【六】「興正寺建立以前」

2019.08.26

 興正寺は事実上歴代の第七世とされる了源上人によって開かれます。上人は関東で教えをうけ京都に興正寺を建立しました。興正寺は親鸞聖人の関東の門弟の流れをくんでおり、聖人の教えが関東から京都におよんで開かれた寺といえます。興正寺の建立は親鸞聖人の入寂からおよそ六十年後のことになります。

 

 了源上人は本願寺第三世の覚如上人の長子存覚上人とかかわりがふかく、存覚上人が著した『存覚一期記』という記録に了源上人のことが書かれています。それによると、六波羅探題の大仏維貞という武士の家人に比留維広という人がおり、了源上人はその比留維広の中間であって、俗名を弥三郎といったといいます。

 

 六波羅探題は鎌倉幕府が京都の守護のためにおいた役職で、西国の裁判や軍事をつかさどり、幕府の実権をにぎっていた北条氏の一族がこの職につきました。大仏氏も北条氏の一族で、鎌倉の大仏がある地に住んでいたことから大仏を家名としていました。

 

 大仏氏は名門の武士といえますが、了源上人はその家来のさらに家来にあたり、中間であったといっていますから、あまり高い身分の人とはいえません。中間とは武士につかえて雑務をおこなうもので、武士にしたがって戦場におもむいたり、武士の所領支配の補佐をしたりします。「中間は名字なき者にて候」といういいかたもされていて、普通は名字ももたなかったようです(小早川弘景置文)。

 

 こうしたことをきらってか、佛光寺では了源上人は中間などではなくもっと高い身分の人だといって、伝統的に『存覚一期記』の記述は偽作されたものだとの主張をくり返しています。では、上人はどのような出自であったのかというと、それは明らかにはされていません。あくまで上人が中間ではないというため『存覚一期記』は偽作されたものと主張しているようです。

 

 中間だといっても、むしろそれによって主人から保護され、活動を支援されることもあって、中間であることが逆に有利となることもあります。上人の場合も主人がいたことが有利にはたらいたように思えます。

 

 『存覚一期記』には上人の主人は比留左衛門太郎維広という名の武士だと書かれています。
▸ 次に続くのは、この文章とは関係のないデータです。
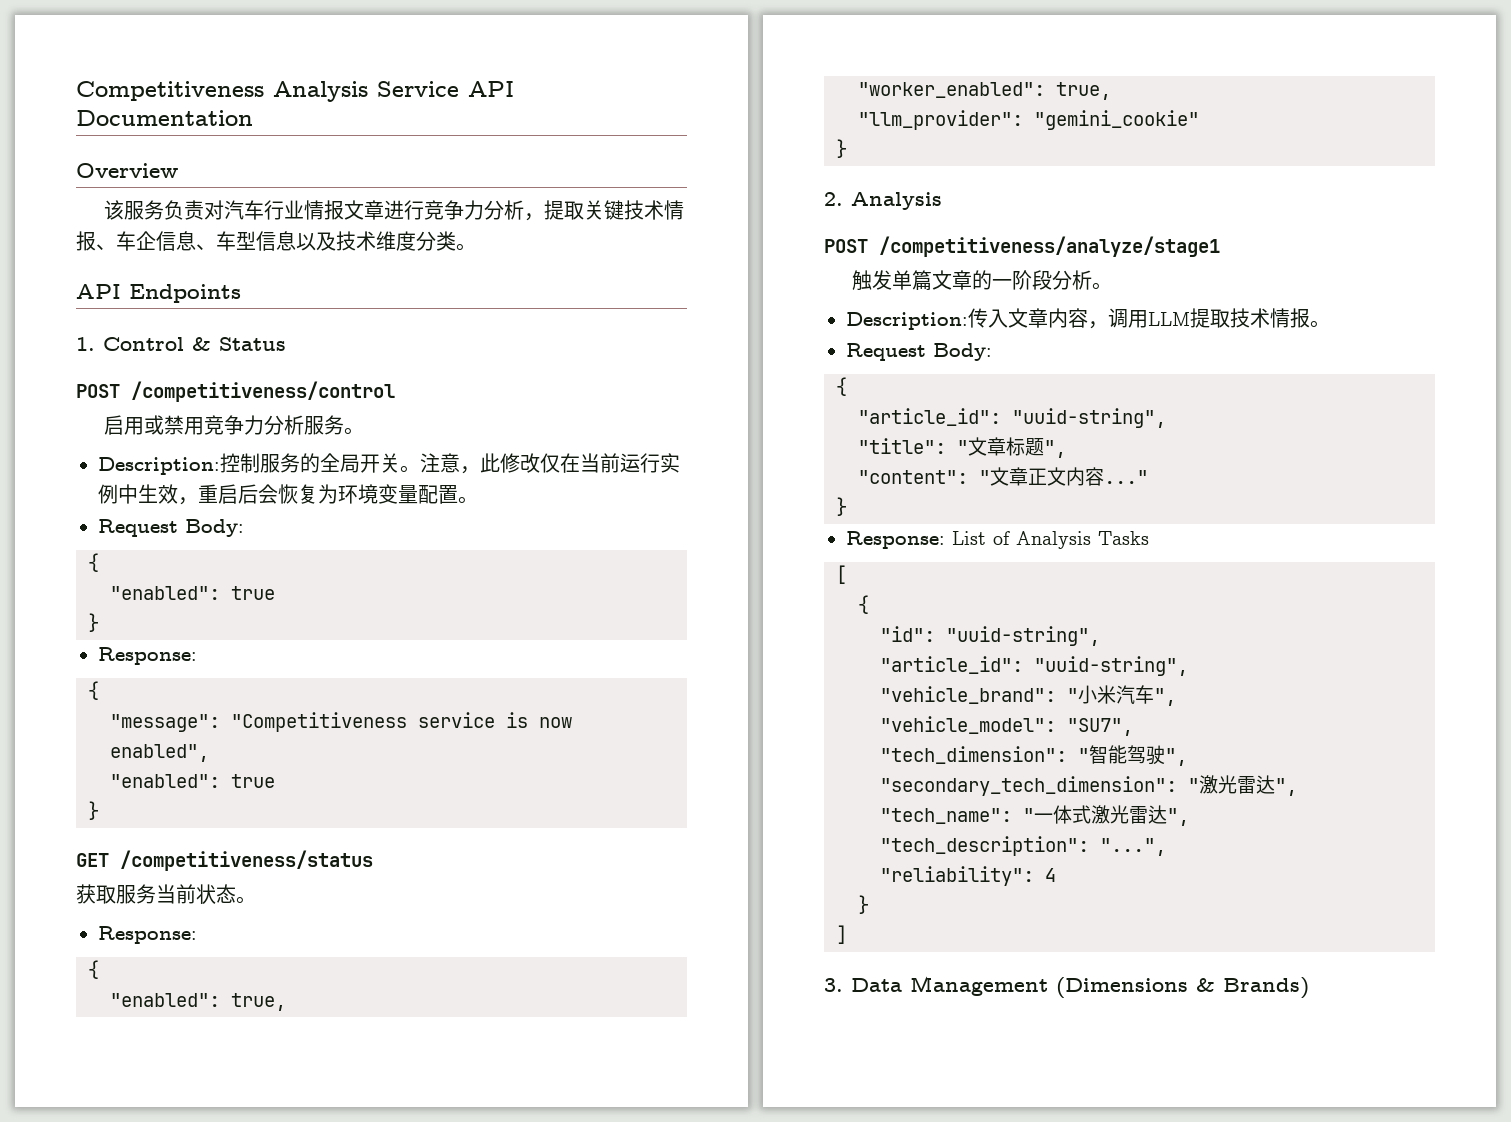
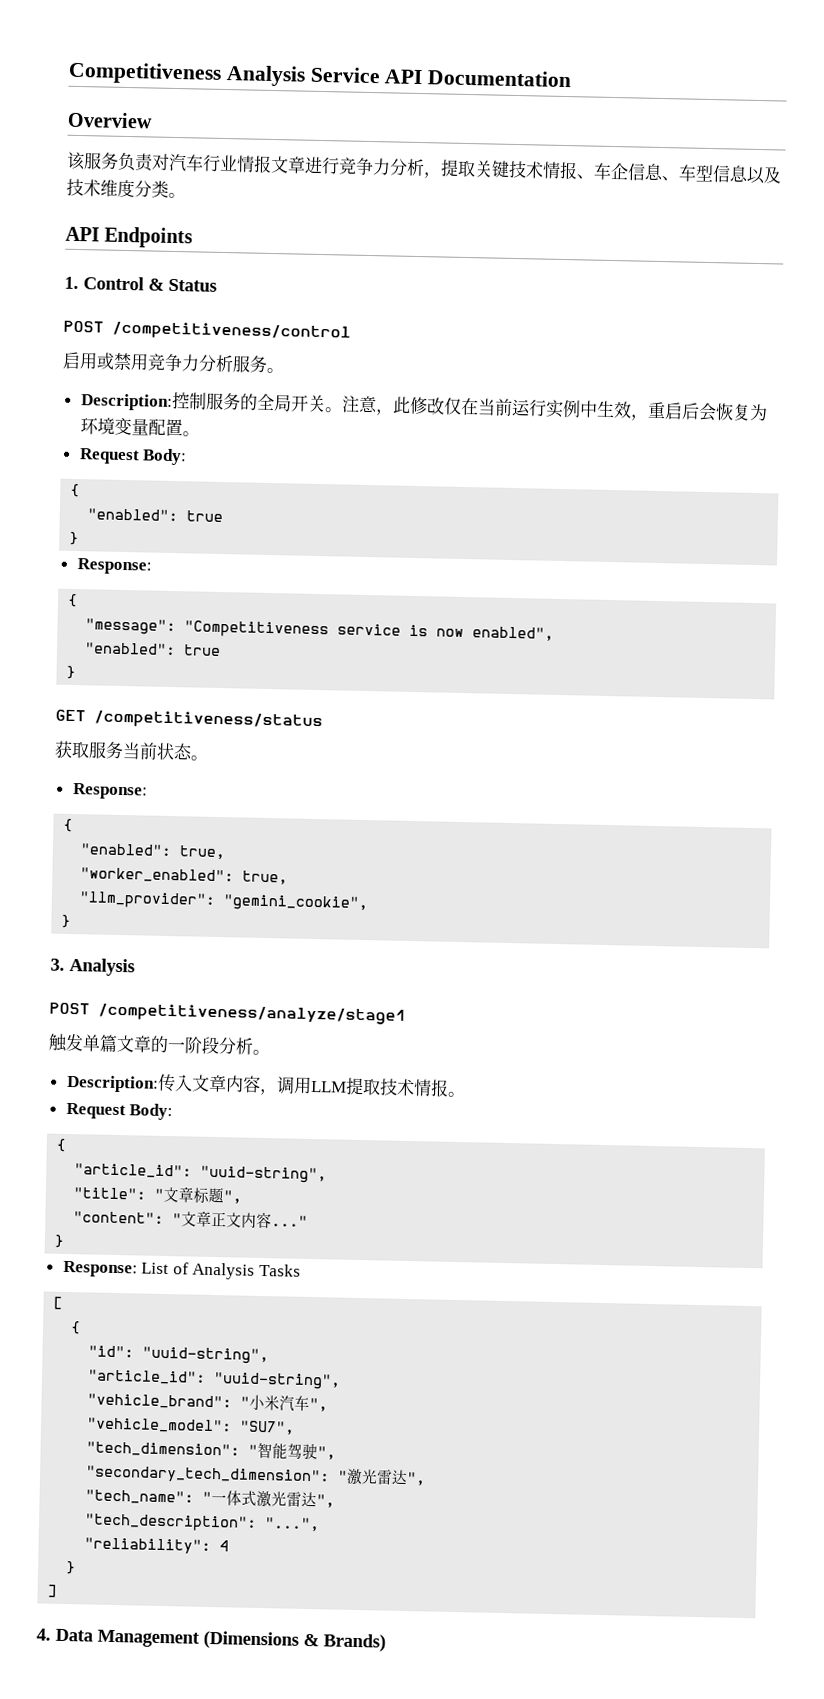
- "llm_provider": "gemini_cookie"
+ "llm_provider": "gemini_cookie",
  }
- 2. Analysis
+ 3. Analysis
- 3. Data Management (Dimensions & Brands)
+ 4. Data Management (Dimensions & Brands)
了源上人の師である明光上人の系統は鎌倉から西国に進出し、備後国沼隈郡山南(広島県沼隈町)の地に光照寺という寺を開きますが、鎌倉末期、山南の地を知行していたのも了源上人の主人とされるこの比留維広でした。

 

 広島県の厳島神社の文書に「…ひんこ(備後)の国さんな(山南)うけところ(請所)の事、本ハひるのきやう部さえもん(比留刑部左衛門)入道知行所にて候、まこ(孫)ひるのさえもん(比留左衛門)太郎まてに、ちきやう(知行)とうけ給候…」と書かれたものがあり、山南の地が比留刑部左衛門から孫の比留左衛門太郎へとうけつがれて知行されていたことが知られます。

 

 文中にみえる「ひるのさえもん太郎」は、山南の地に明光上人の系統をひく光照寺が建てられていることから考えても、了源上人の主人である比留左衛門太郎維広とみて間違いありません。

 

 おそらく比留維広は明光上人とも親しい関係にあって、そのつながりから領内に明光上人の系統の寺を建てさせたものとみられます。鎌倉幕府の西国支配がすすみ、西国と鎌倉の交流がさかんになるなか、真宗の教えも鎌倉から西国へと伝えられていきますが、その背景に武士の支援があったことがうかがえます。

 

 比留維広のこうした動向からいっても、維広は了源上人の活動を支援していたとみるべきで、上人は主人である維広の協力のもと、便宜をえて活動していたといえると思います。

 

 比留維広がつかえていたのは北条氏の一門である大仏維貞ですが、この大仏氏の一族は代々鎮西白旗流の浄土宗を保護しており、大仏維貞の曽祖父は浄土宗鎮西派の然阿良忠のために鎌倉に悟真寺という寺を建てています。

 

 一方で、荒木門徒でも悟真寺についての伝承が語られていて、荒木門徒の祖である源海上人が在俗時代に鎌倉で悟真寺を造営したと伝えていました(親鸞聖人御因縁)。荒木門徒の伝承はあくまで伝承ですが、了源上人をふくめ荒木門徒は、悟真寺や大仏氏と何かつながりがあったように思います。

 

 これら大仏氏や比留氏のことなどは『存覚一期記』があってはじめて知られることです。偽作どころか、上人の活動の背景をもうかがえる重要な史料といわねばなりません。